The coin bears Caesar's image, so give Caesar his coin. But what bears God's image? People do — every one of them, from the womb to the deathbed. Governments may claim our taxes. Human lives belong to God. That single sentence is why Christians can respect the state without ever letting the state decide who counts as human.

C.S. Lewis reminds us that this fight is not optional for people who follow Jesus:

"Christianity is a fighting religion. It thinks God made the world... But it also thinks that a great many things have gone wrong with the world that God made and that God insists, and insists very loudly, on our putting them right again." — C.S. Lewis, Mere Christianity

But look carefully at how our King fought. Jesus had legions of angels available. He never lobbied Rome, never raised an army, never seized Caesar's sword. Instead he stood in Caesar's court and let an unjust law condemn him — the innocent one, sentenced by a legal proceeding, so that the guilty could go free. The cross is what it looks like when the law of an empire and the love of God collide. The law killed him. Love won.
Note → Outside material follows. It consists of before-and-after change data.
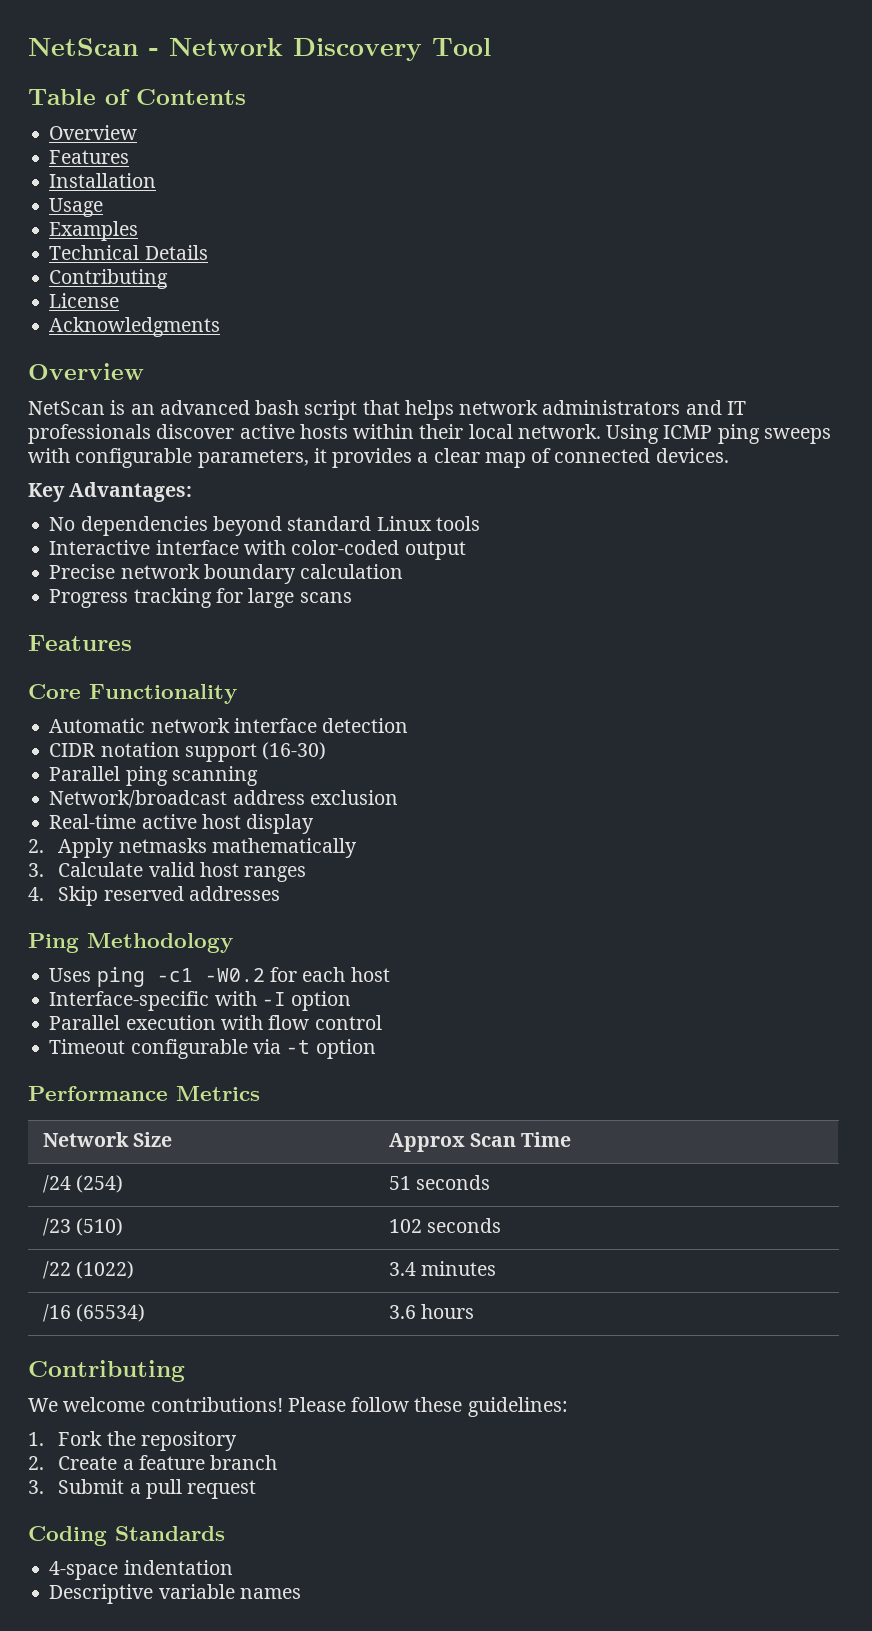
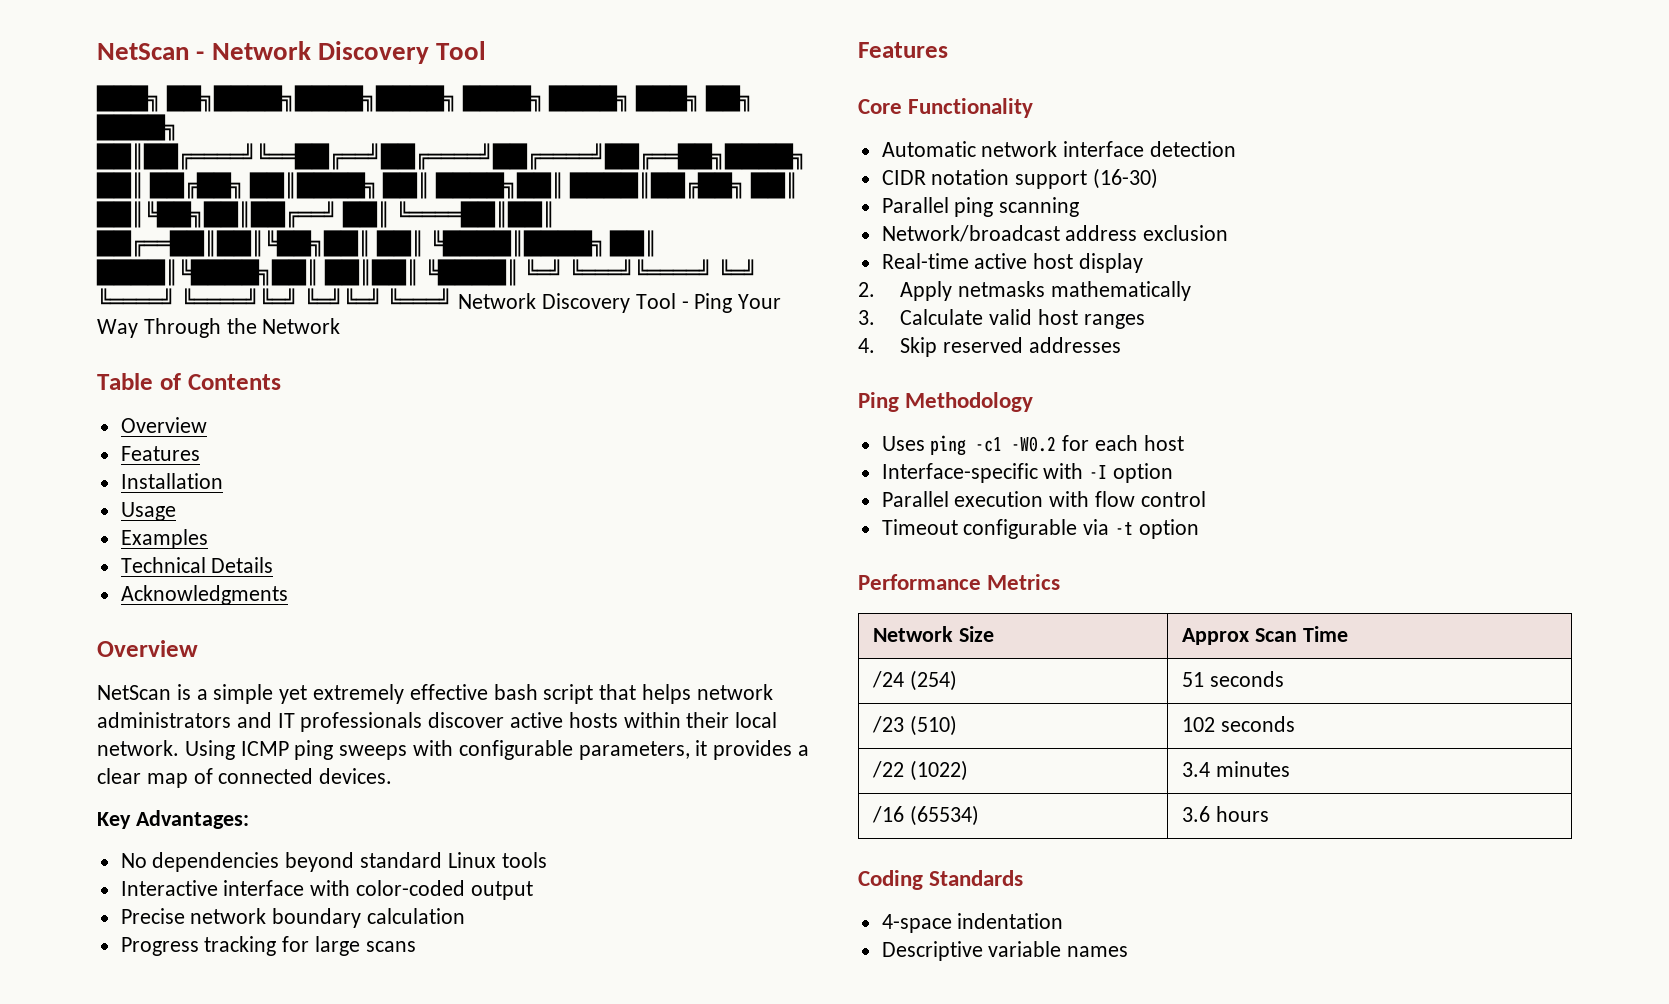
+ ███╗ ██╗████╗████╗████╗ ████╗ ████╗ ███╗ ██╗ ████╗ ██║██╔════╝╚══██╔══╝██╔════╝██╔════╝██╔══██╗████╗ ██║ ██╔██╗ ██║████╗ ██║ ████╗██║ ████║██╔██╗ ██║ ██║╚██╗██║██╔══╝ ██║ ╚════██║██║ ██╔══██║██║╚██╗██║ ██║ ╚████║████╗ ██║ ████║╚████╗██║ ██║██║ ╚████║ ╚═╝ ╚═══╝╚════╝ ╚═╝ ╚════╝ ╚════╝╚═╝ ╚═╝╚═╝ ╚═══╝ Network Discovery Tool - Ping Your Way Through the Network
  Technical Details
- Contributing
- License
- NetScan is an advanced bash script that helps network administrators and IT professionals discover active hosts within their local network.
+ NetScan is a simple yet extremely effective bash script that helps network administrators and IT professionals discover active hosts within their local network.
  /16 (65534) | 3.6 hours
- Contributing
- We welcome contributions! Please follow these guidelines:
- 1. Fork the repository
- 2. Create a feature branch
- 3. Submit a pull request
That is the deepest reason we cannot put our whole hope in legislation. Law restrains evil; it cannot remove it. Only grace does that — the grace that met us when we were the ones without a defense. So we work for laws that protect the voiceless, because love does not stand by while the weak are harmed. And we love, serve, persuade, and pray, because we follow a King who changed the world not by winning a vote but by giving his life.

Going Deeper

This week, do one thing in each column. Column one, justice: find out what protections and supports actually exist in your area for pregnant women and unborn children — read for fifteen minutes, or write one respectful letter to a local representative. Column two, kindness: do one concrete thing for a mother or child within your reach — a meal, an offer to babysit, a donation of diapers. Small is fine. The point is to refuse the false choice with your own two hands.

Key Quotes

God Almighty has set before me two great objects: the suppression of the Slave Trade and the Reformation of Manners.

William Wilberforce, Diary, 1787

An unjust law is no law at all.

No one ought to doubt that civil authority is a calling, not only holy and lawful before God, but also the most sacred and by far the most honorable of all callings in the whole life of mortal men.

john calvin, Institutes of the Christian Religion, Book IV

It may be true that the law cannot make a man love me, but it can keep him from lynching me, and I think that's pretty important.

Martin Luther King Jr., Address at Western Michigan University, 1963

We should not ask, 'What is wrong with the world?' for that diagnosis has already been given. Rather, we should ask, 'What has happened to the salt and light?'

John Stott, The Message of the Sermon on the Mount

A life poured out in doing justice for the poor is the inevitable sign of any real, true gospel faith.

Christianity is a fighting religion. It thinks God made the world... But it also thinks that a great many things have gone wrong with the world that God made and that God insists, and insists very loudly, on our putting them right again.

cs lewis, Mere Christianity, Book II

Prayer Focus

Ask God for two things that rarely show up together: courage to speak for people who have no voice, and gentleness toward people who disagree with you. Pray for the lawmakers in your country by name if you know them — and pray that your own church would be known more for what it builds than for what it shouts.

Meditation

Proverbs 31:8 says, 'Open your mouth for the mute.' Sit with that for two minutes and make a list: who in your town genuinely cannot speak for themselves? Who is opening their mouth for them — and is anyone?

Question for Discussion

Should Christians work to make abortion illegal, or focus on changing hearts and supporting mothers so that fewer women ever feel they need one? If your honest answer is 'both,' which half does your own life actually invest in — and why that half?